Tu n’auras pas d’autres dieux face à moi…
(Exode 20, 3)
Bonjour à vous,
ce mardi sera inaugurée l’exposition « Célébrations. Un monde en fêtes » au Temple du bas à 18h, basée sur calendrier interreligieux. Je vous propose donc cette semaine de partager nos sentiments sur la pluralité des religions de notre monde.
Nous suivrons pour cela l’article de Claude Geffré, « Le pluralisme religieux et l’indifférentisme, ou le vrai défi de la théologie chrétienne », publié dans la revue théologique de Louvain en 2000.
Je vous proposerai chaque jour quelques passages de cet article et vous invite chaleureusement à poster vos commentaires.
Lundi 15 août
On assiste à l’émergence d’un supermarché du religieux […] et la profonde inculture religieuse de nos contemporains, à commencer par les chrétiens eux-mêmes, favorise un bricolage souvent surprenant des croyances ou des pratiques détachées de leurs lieux d’origine. Claude Geffré.
Avant d’entrer dans le débat de savoir comment en tant que chrétiens nous nous plaçons devant les nombreuses religions du monde, j’ai choisi ce passage qui me fait prendre conscience à quel point nous avons tendance à nous positionner alors que nous manquons de données pour réellement entrer en dialogue.
Je me sens démunie et peu apte à m’exprimer sur le sujet compte tenu de quelques insuffisances dont je propose une petite liste:
- j’ai de la peine à expliquer simplement, sans trahir son contenu, ma propre foi.
- je ne connais pas bien les autres confessions chrétiennes, je suis nourrie de beaucoup d’a priori, notamment sur l’Eglise catholique romaine.
- je me rends compte qu’il y a un fossé entre nos bases théologiques et la façon dont beaucoup vivons le fait d’être chrétiens.
- je connais encore moins les religions du monde, ni la façon dont elles sont pratiquées aujourd’hui.
- ce que je connais des grandes traditions asiatiques, comme le bouddhisme ou l’hindouisme est surtout issu de ce « supermarché » occidental qui a mis dans ces rayons des produits dérivés de ces traditions.
Je me rends compte de la nécessité de comprendre et d’approfondir ma propre foi, mais aussi de pouvoir l’exprimer en termes simples et clairs aux autres, ce n’est pas toujours évident.

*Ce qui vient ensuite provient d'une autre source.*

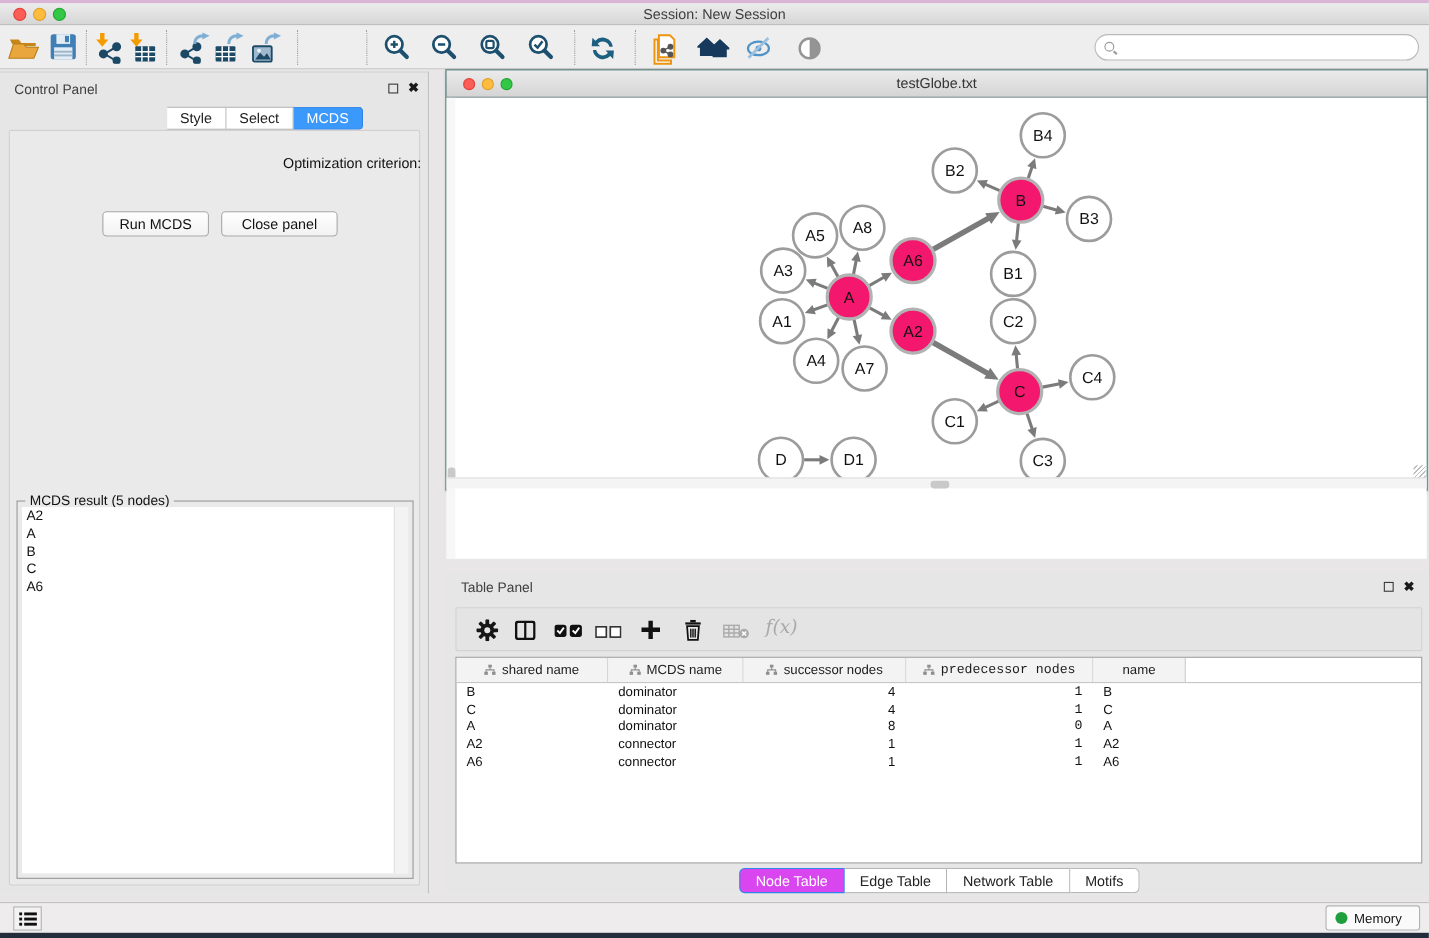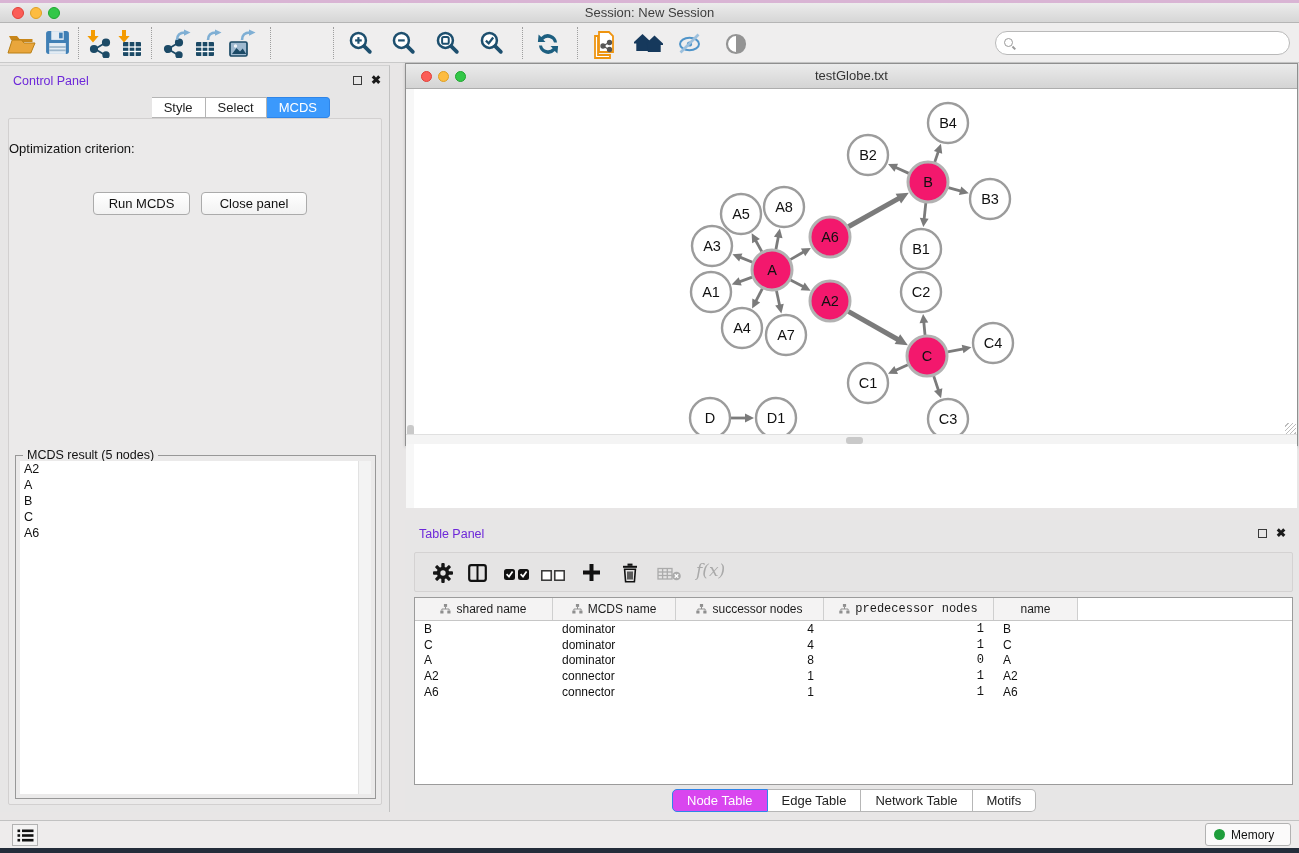"Control Panel" .panel-title { color: #6d28d9 -> #404040 }
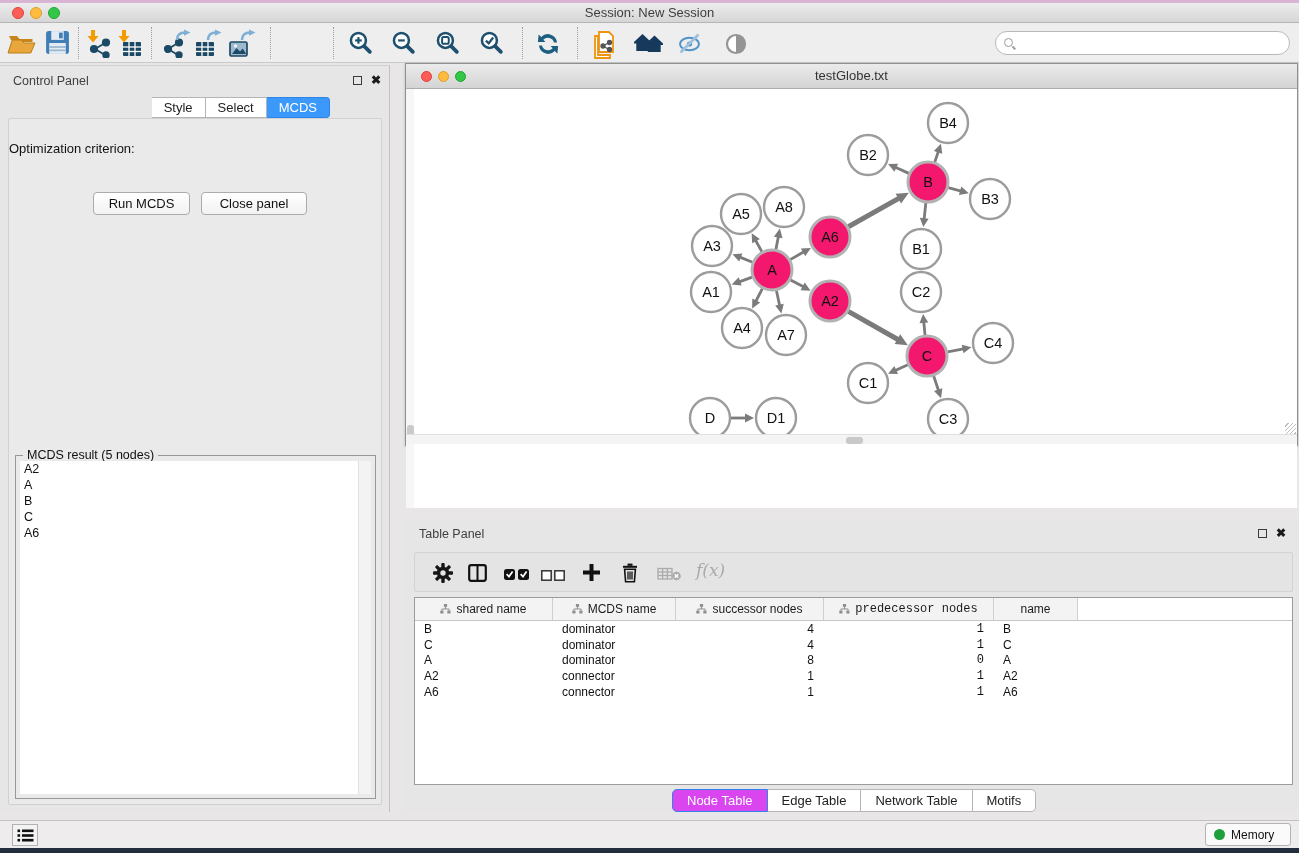"Optimization criterion:" #opt-label { text-align: left -> right }
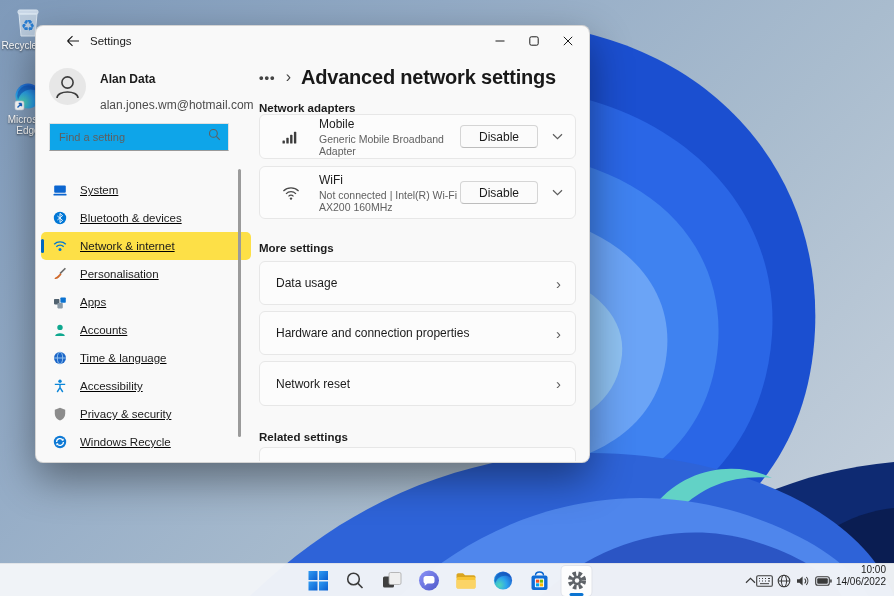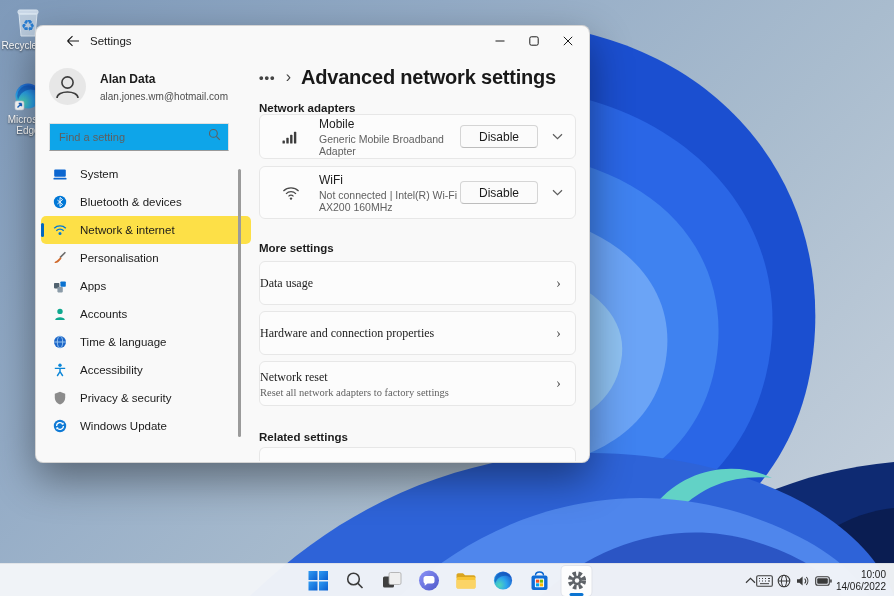"alan.jones.wm@hotmail.com" .prof-email { font-size: 10px -> 12px; margin-top: 5px -> 12px }
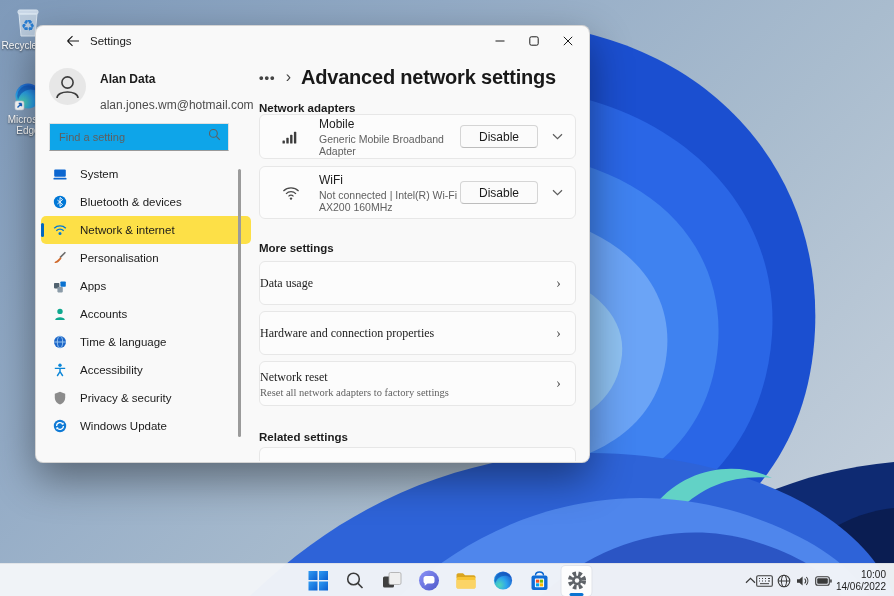"System" .nav { text-decoration: none -> underline; top: 134px -> 150px }
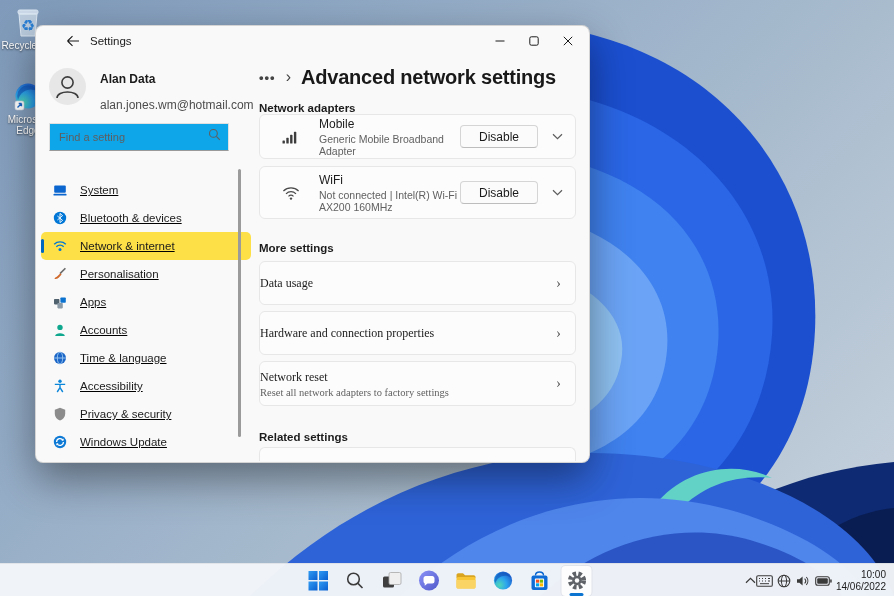"Data usage" .navcard { font-family: Liberation Serif, serif -> none; padding: 0 14px 0 0 -> 0 14px 0 16px }
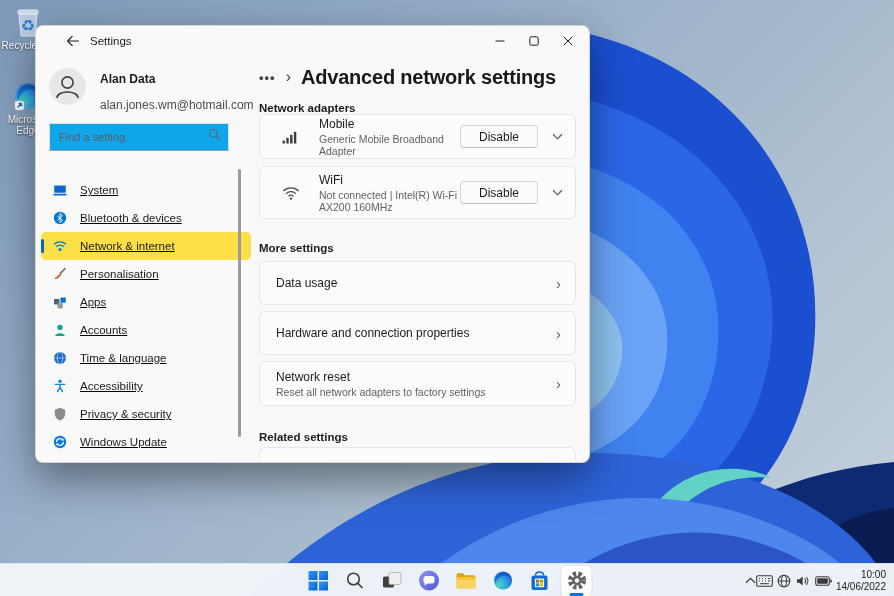"Reset all network adapters to" div.n-desc { html: <div>Reset all network adapters to factory settings</div> -> none }
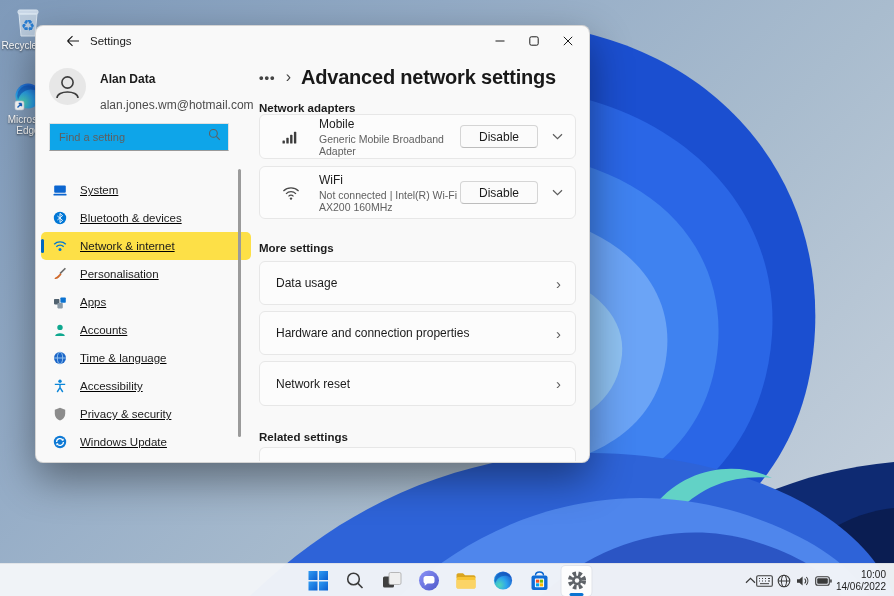"Windows Update" span.nl { text: Update -> Recycle }
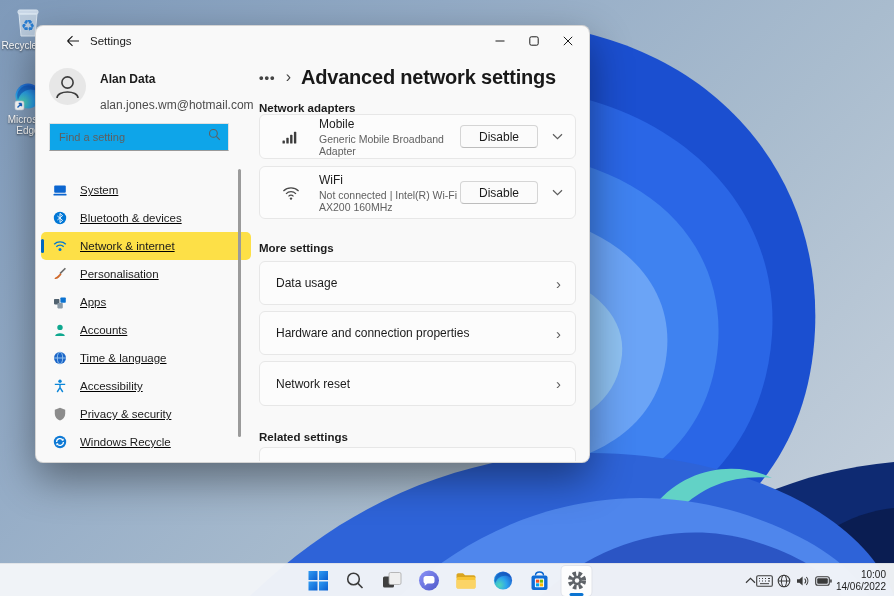"10:00" .tray { align-items: center -> none }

Je me rends compte que je connais mal les autres religions, et que je dois prêter attention à la façon dont les gens la pratiquent, la vivent.
Je me rends compte que notre société véhicule des clichés, négatifs souvent de la chrétienté, mais que les visions positives sont tout aussi irrespectueuses des traditions: on a mondialisé les religions d’ailleurs pour en faire des instruments de bien-être loin de leur portée spirituelle.
Je suis donc très heureuse d’avoir l’occasion de visiter des expositions intelligentes sur les traditions religieuses, et je rends ici hommage à notre diacre Elisabeth Reichen qui n’a eu cesse de promouvoir de telles ouvertures durant ses années dans notre paroisse, comme celle qui traitait de la délicate question du voile et celle qui nous sera présentée demain. Avant son prochain départ à la retraite, je la remercie déjà pour tout ce qu’elle nous a apporté!
Voilà pour aujourd’hui…
Belle journée
Cécile
Mardi 16 août
Comment porter un jugement positif sur les autres religions et affirmer en même temps l’unicité sans médiation du Christ et le privilège du christianisme comme seule religion vraie ? Comment maintenir la singularité chrétienne tout en respectant la part irréductible des autres traditions religieuses ?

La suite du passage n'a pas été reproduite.